R.M.B. was born in March 2012 and remained in mother's custody. Two months later, the county returned C.J.S. to mother's custody. But father continued to test positive for illegal drugs, and mother repeatedly failed to protect herself and the children from his drug use and violence. In September, the county removed the children from mother's home and filed CHIPS petitions. The district court adjudicated the children in need of protection or services and continued their out-of-home placement.
On October 5, the county petitioned to terminate mother's parental rights to both children. The county alleged three statutory grounds for termination: failure to comply with parental duties, palpable unfitness, and failure of reasonable efforts to correct the conditions that led to the children's out-of-home placement.
Mother admitted the third statutory ground asserted in the termination-of-parental-rights (TPR) petitions on November 5. Specifically, mother admitted that father's continued drug use and domestic violence pose a risk to the children's safety; that the county provided her "a number of services" to help her deal with those issues; and that because she continues to expose herself and the children to father's drug use and domestic violence, the circumstances that led to their out-of-home placement have not been corrected. Mother also presented evidence that she was accepted into and prepared to actively participate in a domestic-violence program (the Starfish Program). The district court found that reasonable efforts failed to correct the conditions requiring the children's out-of-home placement but that staying termination serves the children's best interests, provided mother (1) successfully completes the 19-month Starfish Program; (2) avoids all contact with father, including written, phone, and face-to-face contact, even while he is incarcerated; and (3) obtains an order for protection (OFP) against father prohibiting his contact with mother and the children.
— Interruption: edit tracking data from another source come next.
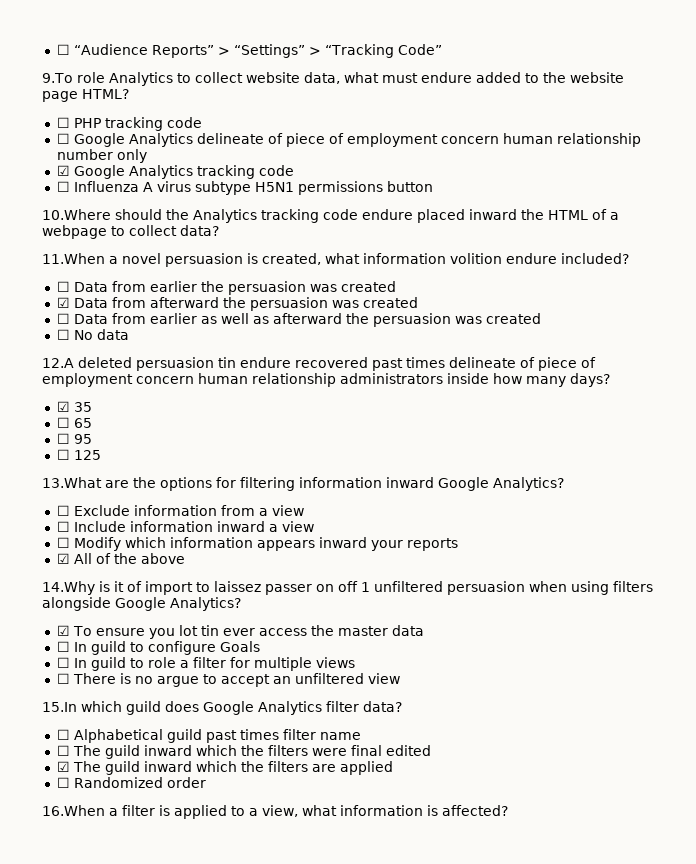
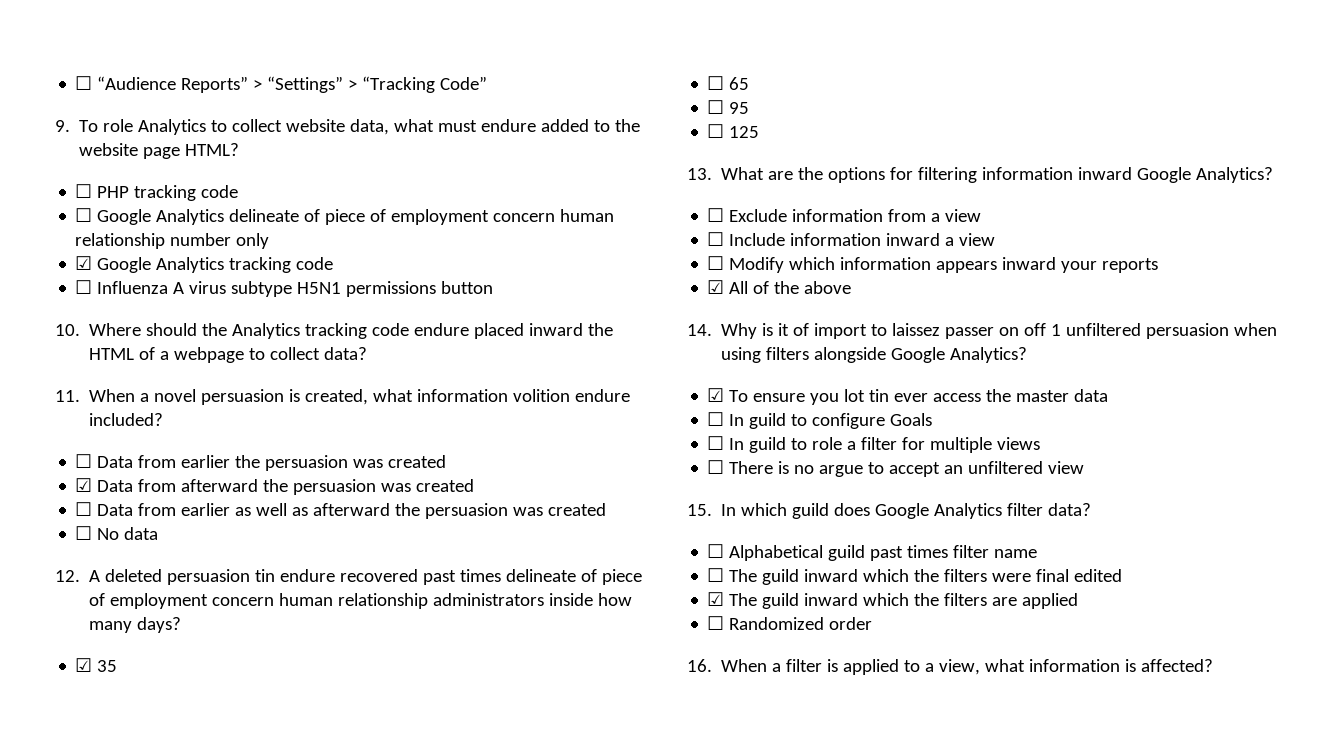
- 9.To role Analytics to collect website data, what must endure added to the website page HTML?
+ 9. To role Analytics to collect website data, what must endure added to the website page HTML?
- 10.Where should the Analytics tracking code endure placed inward the HTML of a webpage to collect data?
+ 10. Where should the Analytics tracking code endure placed inward the HTML of a webpage to collect data?
- 11.When a novel persuasion is created, what information volition endure included?
+ 11. When a novel persuasion is created, what information volition endure included?
- 12.A deleted persuasion tin endure recovered past times delineate of piece of employment concern human relationship administrators inside how many days?
+ 12. A deleted persuasion tin endure recovered past times delineate of piece of employment concern human relationship administrators inside how many days?
- 13.What are the options for filtering information inward Google Analytics?
+ 13. What are the options for filtering information inward Google Analytics?
- 14.Why is it of import to laissez passer on off 1 unfiltered persuasion when using filters alongside Google Analytics?
+ 14. Why is it of import to laissez passer on off 1 unfiltered persuasion when using filters alongside Google Analytics?
- 15.In which guild does Google Analytics filter data?
+ 15. In which guild does Google Analytics filter data?
- 16.When a filter is applied to a view, what information is affected?
+ 16. When a filter is applied to a view, what information is affected?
On November 15, the county moved to revoke the stay based on mother's contact with father. Mother admitted that she failed to comply with this stay condition but declared that she had since severed all connections to father, had a "new plan for [her] life," and was "begging for one last chance." The district court continued the stay, finding that mother's "relationship addiction" impedes her ability to comply with the court's conditions but that she had "taken ownership" of that issue and had made strides toward compliance that suggested she could ultimately be reunified with her children. The district court again ordered mother to comply with the November 5 conditions and warned her that any further violations would result in termination.
Mother reluctantly obtained an OFP against father on November 30. But she otherwise refused to meet the requirements of the Starfish Program or cooperate with the county social worker. The Starfish Program discharged mother on December 10.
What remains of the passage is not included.